I have some questions regarding the functioning of the enrichPathway function.
I know that the default input requires that all genes should be 'translated' to ENTREZID coding. I have my data in UNIPROT code, and when I make the translation, almost 20% of the proteins fail to map.
I used http://www.uniprot.org/uploadlists/ and the bitr() function in R for mapping ID, and comparably they output a similar quantity of ´translations´, ending with a similar amount of identity loss. That is why I would like to make my enrichment analysis using Uniprot identities directly.
I would like to make the enrichPathway function to accept UNIPROT identities so I won't have that loss, but it came to my knowledge through Dr. Guangchuang Yu that this is not possible because the ReactomePA package relies on reactome.db and this last one is merely annotated in ENTREZID.
I tried to input my Uniprot identities directly in the Reactome.org Website and the number of enriched pathways is very similar, even ReactomePA enrich slightly more pathways. Nevertheless, some pathways are enriched by Reactome.org that are not enriched by ReactomePA and vice-versa, and the number of identities per enriched pathway is lower by ReactomePA (I assume, because of the loss by translation).
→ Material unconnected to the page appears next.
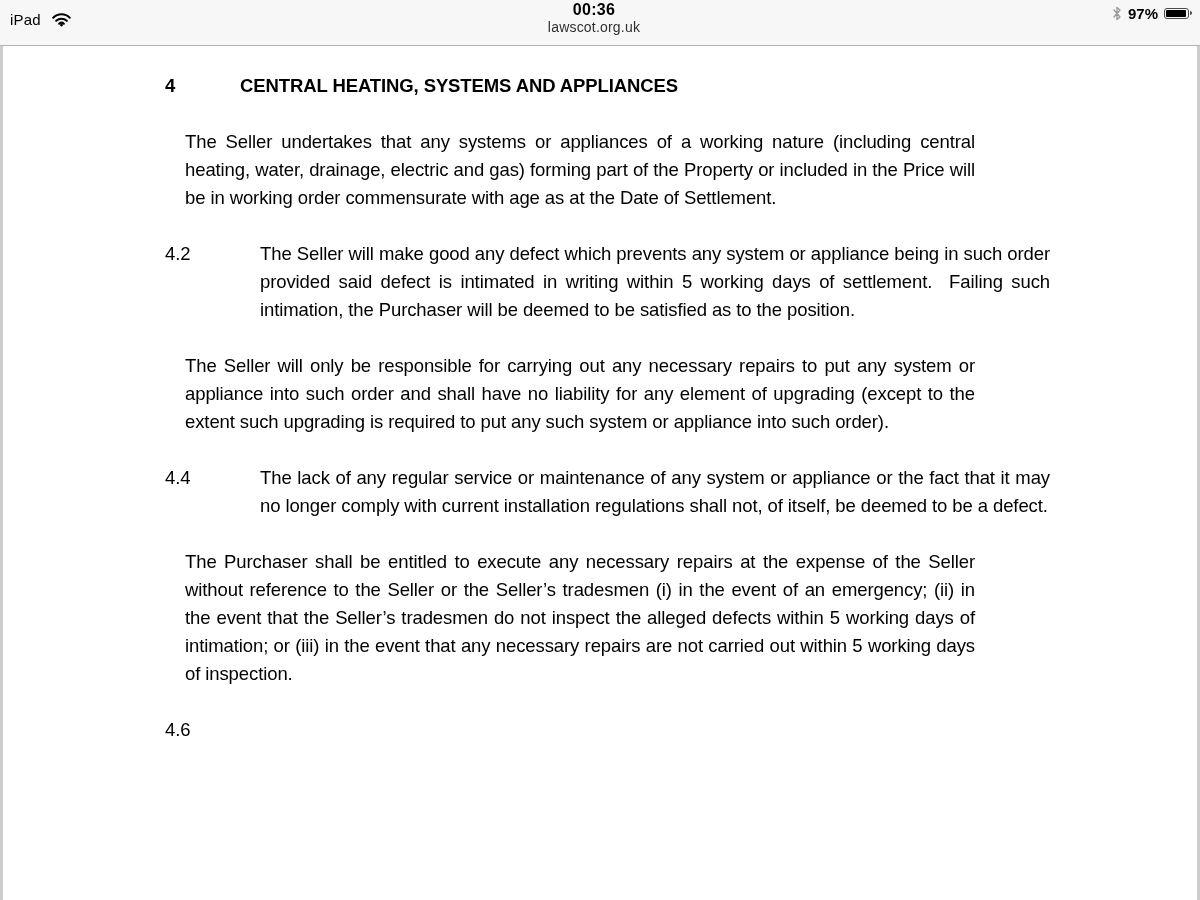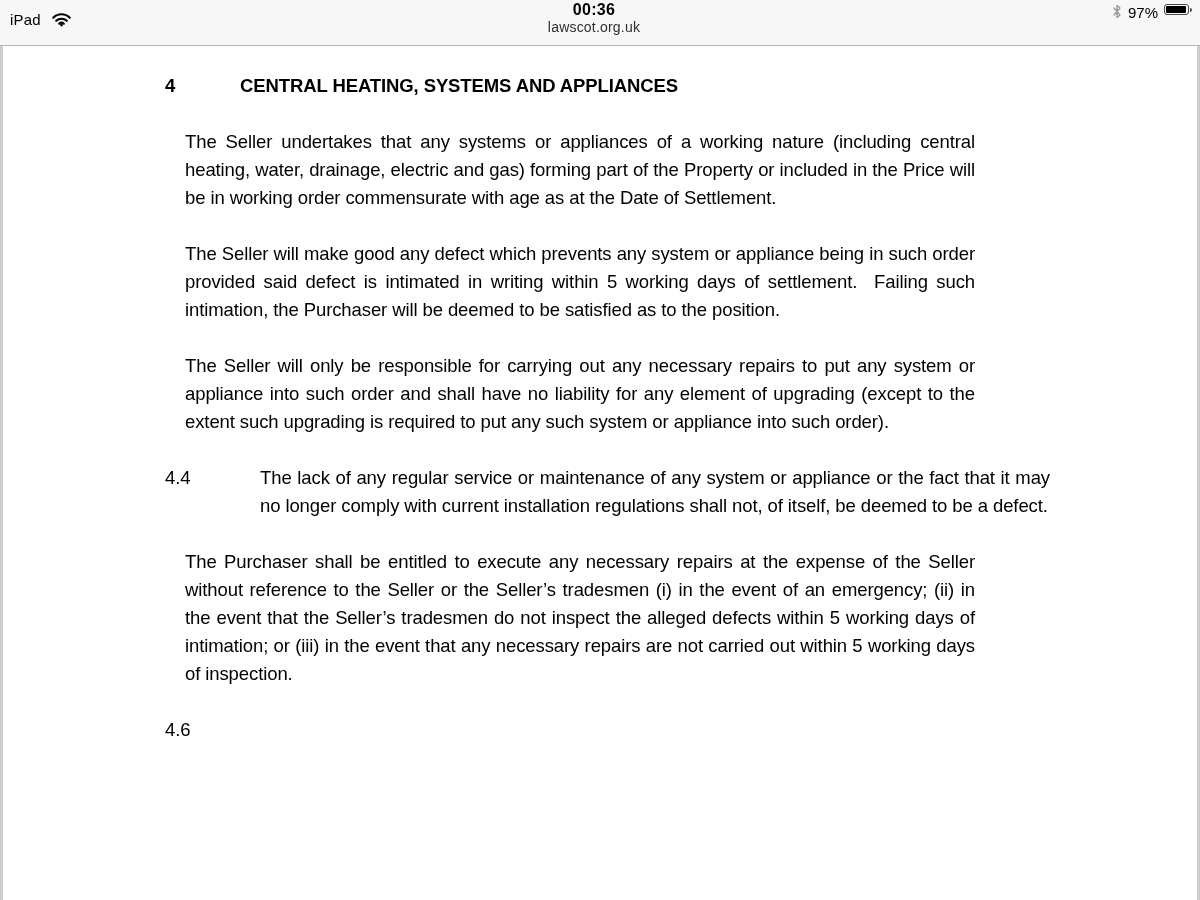"97%" .sb-right { align-items: flex-start -> center; font-weight: none -> bold }
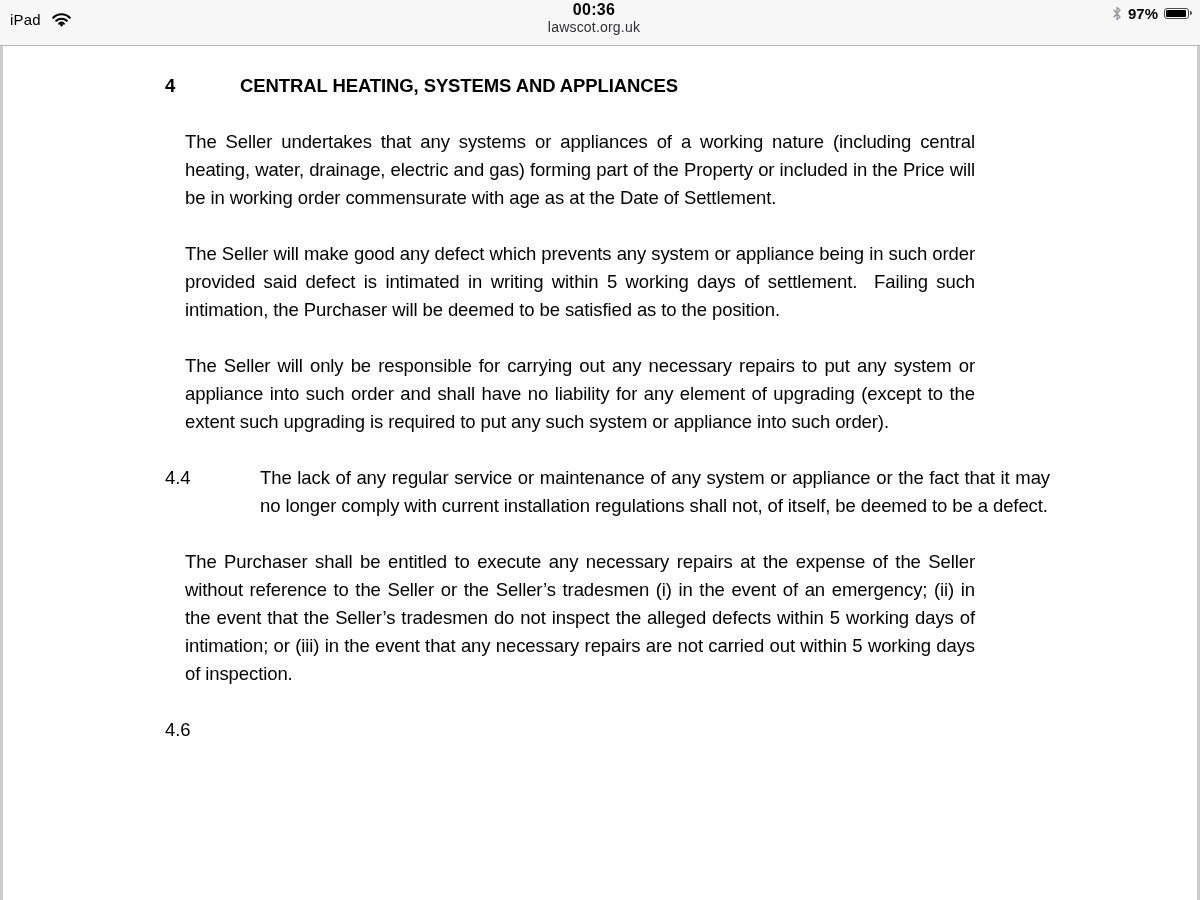"4.2" div.num { html: none -> <div>4.2</div> }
I am researching for options to evaluate how important (´significant´?) is this loss of information when I am doing pathway analyses because I know that no database is completely annotated and one should expect this kind of things to happen.
I would appreciate any advice that I could receive about how to approach this issue for my enrichment analysis, even recommendations of other software or enrichment databases.